If a CSP obtains a penetration testing from an independent third party, can their 3PAO just rely on that pen test report during the FedRAMP assessment?

No, the 3PAO assessor has to perform penetration testing as part of the assessment. The pen test results, along with vulnerability scanning and control testing results, determine the findings and risk exposures that assessors identify on the Security Assessment Report (SAR) and are the basis on which the assessors recommend whether the cloud service be granted an authorization or not. Because the pen test is so important to the overall assessment, 3PAOs need to have confidence that the pen test was performed by competent and independent assessors and was adequately scoped to provide the proper coverage. Therefore, 3PAOs need to perform their own pen testing activities during the assessment process.

Furthermore, the scope of a typical penetration test will not provide adequate coverage of the attack scenarios and risks that FedRAMP requires. A FedRAMP pen test has a unique scope that corresponds to guidance provided by the FedRAMP PMO, including the following testing scenarios:

• Non-credentialed external attack on Internet-facing systems and components, including any routable IPs, URLs, and login pages that are accessible to the general public.
• Credentialed attack on the cloud system as an authorized user, including traditional OWASP testing for SaaS systems for browser-based systems, mobile transactions, and APIs.
• Tenant-to-tenant attacks within the target system, including specially crafted attacks to access data pertaining to another cloud tenant. Because cloud systems are defined by their multitenancy features, 3PAO penetration tests focus on this attack path because it specifically addresses a distinctive element of risk within cloud systems.
• Credentialed attack from the cloud system to the management system. The point of this scenario is to see if one tenant can leverage management system components as a stepping-stone to launch attacks on other tenants. Many components (e.g., backup systems, vulnerability scanning systems, AV systems, etc.) within the management system have access to multiple tenant environments and therefore could provide a stepping-stone for one tenant to reach other tenants or even all tenants.
• Attack on the content stored on a mobile device by mobile-based applications. The purpose of this scenario is to assess the risk to the system if a mobile device that is used to access the application is lost or stolen.
• Phishing attack on cloud system administrators. The intent of the phishing attack is to determine the likelihood that corporate workstations used by cloud system administrators could be compromised through social engineering.
• Simulated attack from a presumed remotely-owned corporate workstation to the cloud management system. The point of this scenario is to assess the likelihood that a breach of a corporate workstation could lead to a compromise of the cloud management system, and then ultimately the target cloud system. The assessor has to test a representative corporate workstation, but the rest of the test is usually simulated via a tabletop walkthrough with the cloud provider. The intent of this scenario is to obtain insight into the risk that an attack on a corporate asset could pivot to and therefore endanger the cloud system without conducting actual pen testing activities on the CSP’s corporate environment, which is technically out of scope for FedRAMP.

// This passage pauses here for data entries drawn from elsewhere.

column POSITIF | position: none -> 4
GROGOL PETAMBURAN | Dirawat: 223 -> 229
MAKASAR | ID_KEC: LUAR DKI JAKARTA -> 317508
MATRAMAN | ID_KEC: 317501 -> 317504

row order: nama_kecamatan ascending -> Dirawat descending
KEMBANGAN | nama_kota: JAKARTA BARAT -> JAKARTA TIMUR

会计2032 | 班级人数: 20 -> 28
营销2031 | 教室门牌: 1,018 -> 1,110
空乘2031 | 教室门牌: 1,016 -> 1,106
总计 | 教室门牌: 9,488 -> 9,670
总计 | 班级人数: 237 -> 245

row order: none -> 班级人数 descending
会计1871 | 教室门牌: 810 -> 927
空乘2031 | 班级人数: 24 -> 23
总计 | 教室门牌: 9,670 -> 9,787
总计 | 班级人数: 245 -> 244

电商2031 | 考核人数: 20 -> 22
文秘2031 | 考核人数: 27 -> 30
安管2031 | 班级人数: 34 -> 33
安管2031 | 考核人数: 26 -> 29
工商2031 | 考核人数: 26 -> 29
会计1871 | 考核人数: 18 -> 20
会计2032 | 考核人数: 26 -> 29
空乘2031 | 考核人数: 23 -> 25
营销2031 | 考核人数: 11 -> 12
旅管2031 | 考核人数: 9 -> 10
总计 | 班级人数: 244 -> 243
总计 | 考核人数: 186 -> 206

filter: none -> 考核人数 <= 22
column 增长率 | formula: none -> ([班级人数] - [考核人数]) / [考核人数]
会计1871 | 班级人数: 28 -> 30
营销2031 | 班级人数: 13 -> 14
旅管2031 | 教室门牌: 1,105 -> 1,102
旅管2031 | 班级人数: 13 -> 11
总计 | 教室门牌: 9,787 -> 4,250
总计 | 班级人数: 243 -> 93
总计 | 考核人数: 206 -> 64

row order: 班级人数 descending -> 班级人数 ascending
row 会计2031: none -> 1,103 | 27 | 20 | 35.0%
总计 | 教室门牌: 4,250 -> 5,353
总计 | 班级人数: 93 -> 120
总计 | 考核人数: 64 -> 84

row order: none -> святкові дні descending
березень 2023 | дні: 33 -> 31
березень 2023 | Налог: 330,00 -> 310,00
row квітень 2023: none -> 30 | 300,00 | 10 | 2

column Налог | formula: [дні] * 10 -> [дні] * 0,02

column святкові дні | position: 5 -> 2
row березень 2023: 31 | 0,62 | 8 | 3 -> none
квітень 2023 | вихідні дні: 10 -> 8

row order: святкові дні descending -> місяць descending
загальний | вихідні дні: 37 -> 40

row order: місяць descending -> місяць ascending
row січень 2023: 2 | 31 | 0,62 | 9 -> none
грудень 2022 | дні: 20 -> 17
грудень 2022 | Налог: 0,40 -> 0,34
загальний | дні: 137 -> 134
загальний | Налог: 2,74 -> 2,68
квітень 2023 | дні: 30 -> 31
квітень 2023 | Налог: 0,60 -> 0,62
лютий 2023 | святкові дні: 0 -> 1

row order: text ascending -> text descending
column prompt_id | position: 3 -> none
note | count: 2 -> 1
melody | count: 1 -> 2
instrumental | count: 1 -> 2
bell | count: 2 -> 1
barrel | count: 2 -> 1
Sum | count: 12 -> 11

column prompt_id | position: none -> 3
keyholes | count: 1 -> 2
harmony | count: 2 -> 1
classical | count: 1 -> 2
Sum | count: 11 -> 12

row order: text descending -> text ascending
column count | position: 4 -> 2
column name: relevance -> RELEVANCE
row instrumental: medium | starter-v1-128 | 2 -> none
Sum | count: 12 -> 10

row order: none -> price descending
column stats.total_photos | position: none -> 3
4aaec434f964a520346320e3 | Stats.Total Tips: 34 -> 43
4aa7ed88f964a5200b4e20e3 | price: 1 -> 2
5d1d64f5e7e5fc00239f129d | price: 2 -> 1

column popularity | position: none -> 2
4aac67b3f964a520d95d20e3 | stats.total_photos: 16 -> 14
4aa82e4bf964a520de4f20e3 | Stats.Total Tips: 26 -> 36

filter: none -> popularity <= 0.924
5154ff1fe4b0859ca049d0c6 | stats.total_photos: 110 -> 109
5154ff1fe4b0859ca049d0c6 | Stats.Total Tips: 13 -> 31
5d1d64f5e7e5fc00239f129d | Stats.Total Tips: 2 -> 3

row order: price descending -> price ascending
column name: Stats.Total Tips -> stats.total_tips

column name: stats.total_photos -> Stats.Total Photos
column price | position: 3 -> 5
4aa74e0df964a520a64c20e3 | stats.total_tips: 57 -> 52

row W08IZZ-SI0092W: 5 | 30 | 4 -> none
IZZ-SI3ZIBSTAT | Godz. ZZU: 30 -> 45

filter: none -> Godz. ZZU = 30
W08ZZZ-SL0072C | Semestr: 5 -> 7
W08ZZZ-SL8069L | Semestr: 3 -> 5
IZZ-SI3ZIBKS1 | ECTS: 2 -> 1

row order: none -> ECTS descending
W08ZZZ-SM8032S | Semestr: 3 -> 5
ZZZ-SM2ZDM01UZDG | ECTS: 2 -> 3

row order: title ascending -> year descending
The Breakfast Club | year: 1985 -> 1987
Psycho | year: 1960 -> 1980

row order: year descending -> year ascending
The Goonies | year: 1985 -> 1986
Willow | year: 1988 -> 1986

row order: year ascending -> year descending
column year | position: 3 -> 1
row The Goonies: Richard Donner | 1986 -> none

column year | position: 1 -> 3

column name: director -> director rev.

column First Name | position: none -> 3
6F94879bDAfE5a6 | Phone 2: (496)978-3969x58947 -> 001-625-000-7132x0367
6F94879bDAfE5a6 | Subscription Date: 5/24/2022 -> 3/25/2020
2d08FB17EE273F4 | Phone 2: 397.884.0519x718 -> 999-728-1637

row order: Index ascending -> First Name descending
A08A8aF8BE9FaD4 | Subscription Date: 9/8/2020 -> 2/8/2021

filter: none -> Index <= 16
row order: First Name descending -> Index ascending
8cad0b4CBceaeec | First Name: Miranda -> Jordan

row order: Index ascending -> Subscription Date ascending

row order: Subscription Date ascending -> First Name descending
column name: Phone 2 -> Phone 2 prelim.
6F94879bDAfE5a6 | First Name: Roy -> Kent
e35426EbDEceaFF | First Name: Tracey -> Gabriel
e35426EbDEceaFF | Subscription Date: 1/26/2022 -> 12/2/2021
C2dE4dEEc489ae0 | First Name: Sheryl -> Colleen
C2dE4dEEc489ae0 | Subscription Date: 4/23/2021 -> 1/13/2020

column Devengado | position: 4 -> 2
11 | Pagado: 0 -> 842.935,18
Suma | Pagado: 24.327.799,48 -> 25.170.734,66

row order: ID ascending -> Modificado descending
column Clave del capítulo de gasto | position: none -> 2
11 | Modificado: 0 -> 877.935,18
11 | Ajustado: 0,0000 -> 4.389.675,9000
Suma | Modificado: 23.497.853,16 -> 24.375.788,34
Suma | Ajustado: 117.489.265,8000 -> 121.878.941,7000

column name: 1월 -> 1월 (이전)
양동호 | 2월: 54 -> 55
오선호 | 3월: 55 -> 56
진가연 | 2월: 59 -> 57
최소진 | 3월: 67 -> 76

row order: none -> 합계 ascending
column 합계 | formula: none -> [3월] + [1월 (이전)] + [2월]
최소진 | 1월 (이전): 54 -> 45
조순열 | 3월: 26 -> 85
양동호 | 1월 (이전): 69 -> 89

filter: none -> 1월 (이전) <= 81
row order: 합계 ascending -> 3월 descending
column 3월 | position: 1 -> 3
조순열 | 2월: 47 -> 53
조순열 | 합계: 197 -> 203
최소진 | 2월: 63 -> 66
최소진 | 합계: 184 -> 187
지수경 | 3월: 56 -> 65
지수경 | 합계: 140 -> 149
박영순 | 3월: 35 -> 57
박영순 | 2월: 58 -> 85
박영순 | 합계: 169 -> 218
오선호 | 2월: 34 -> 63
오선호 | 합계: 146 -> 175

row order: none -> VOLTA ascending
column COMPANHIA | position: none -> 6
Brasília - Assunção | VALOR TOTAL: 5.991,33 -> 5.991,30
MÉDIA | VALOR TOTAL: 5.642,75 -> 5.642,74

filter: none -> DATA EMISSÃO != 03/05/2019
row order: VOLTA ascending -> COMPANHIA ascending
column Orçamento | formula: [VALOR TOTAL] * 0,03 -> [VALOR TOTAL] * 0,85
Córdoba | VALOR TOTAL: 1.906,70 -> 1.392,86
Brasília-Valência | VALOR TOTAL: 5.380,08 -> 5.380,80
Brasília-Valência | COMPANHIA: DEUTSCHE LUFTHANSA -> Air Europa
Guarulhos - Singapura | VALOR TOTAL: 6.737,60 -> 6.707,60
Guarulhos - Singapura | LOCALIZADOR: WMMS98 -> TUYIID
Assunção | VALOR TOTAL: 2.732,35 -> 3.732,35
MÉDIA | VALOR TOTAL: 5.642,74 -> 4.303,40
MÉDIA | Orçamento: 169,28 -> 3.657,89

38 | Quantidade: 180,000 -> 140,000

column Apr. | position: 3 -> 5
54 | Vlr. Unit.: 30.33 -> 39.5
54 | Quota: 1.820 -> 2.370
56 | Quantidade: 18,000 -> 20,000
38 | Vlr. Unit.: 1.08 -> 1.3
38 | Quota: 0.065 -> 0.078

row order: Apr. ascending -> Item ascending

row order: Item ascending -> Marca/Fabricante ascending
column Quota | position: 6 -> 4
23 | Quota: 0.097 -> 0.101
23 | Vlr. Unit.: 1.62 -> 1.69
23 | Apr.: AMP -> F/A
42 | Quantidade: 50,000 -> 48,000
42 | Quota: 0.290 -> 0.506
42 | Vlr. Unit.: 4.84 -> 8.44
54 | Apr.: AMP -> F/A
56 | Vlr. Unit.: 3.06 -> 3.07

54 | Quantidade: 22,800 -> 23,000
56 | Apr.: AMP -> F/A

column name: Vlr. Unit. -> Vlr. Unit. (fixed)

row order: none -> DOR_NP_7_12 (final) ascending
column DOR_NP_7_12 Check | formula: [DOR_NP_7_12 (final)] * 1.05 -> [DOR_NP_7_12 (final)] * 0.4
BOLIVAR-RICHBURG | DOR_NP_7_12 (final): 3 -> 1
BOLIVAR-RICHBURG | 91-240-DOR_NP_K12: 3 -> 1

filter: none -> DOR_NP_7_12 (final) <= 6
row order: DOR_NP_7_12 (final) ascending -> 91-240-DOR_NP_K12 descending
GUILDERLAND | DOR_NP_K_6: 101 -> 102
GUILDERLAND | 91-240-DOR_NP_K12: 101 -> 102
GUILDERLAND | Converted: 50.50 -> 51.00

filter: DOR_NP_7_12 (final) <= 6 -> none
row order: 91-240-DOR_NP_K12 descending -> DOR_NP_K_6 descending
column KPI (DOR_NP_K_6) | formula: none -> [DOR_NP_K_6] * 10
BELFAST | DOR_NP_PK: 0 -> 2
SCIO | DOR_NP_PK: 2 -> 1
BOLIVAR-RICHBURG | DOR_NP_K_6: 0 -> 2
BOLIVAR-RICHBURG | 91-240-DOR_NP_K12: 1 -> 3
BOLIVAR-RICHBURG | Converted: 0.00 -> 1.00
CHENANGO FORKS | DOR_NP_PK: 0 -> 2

CSPs are usually surprised to learn about the last two testing scenarios because they involve corporate systems that are not within the FedRAMP authorization boundary. What may not be clear at first is that these two scenarios, when combined, represent a back-door threat to the cloud system. Adversaries that learn that Federal agencies are using a cloud system may target administrative users in the cloud provider’s corporate environment as the first step of an attack path ultimately to reach the target cloud environment. During the phishing and simulated corporate workstation scenarios, the 3PAO pen testers attempt to determine the likelihood of success that such an alternative, back-door attack path could impact the cloud system. They also identify control improvements to eliminate that back-door threat without having to engage with much of the CSP’s corporate environment. Seen in this light, those scenarios are a reasonable middle-ground approach for assessing and reducing risk to the cloud system.

Cloud providers that are seeking a FedRAMP authorization are advised to have a FedRAMP-like penetration test performed on their cloud system as part of their readiness efforts to make sure that their system can withstand the scrutiny they will face when the 3PAO performs their assessment pen test. CSPs often engage another 3PAO to perform advisory services and gap assessments (including pen testing) to enhance their chances of a successful outcome on their official assessment. Using a 3PAO pen tester ensures that the scope of the gap assessment pen test includes all of the attack scenarios outlined in the PMO’s guidance.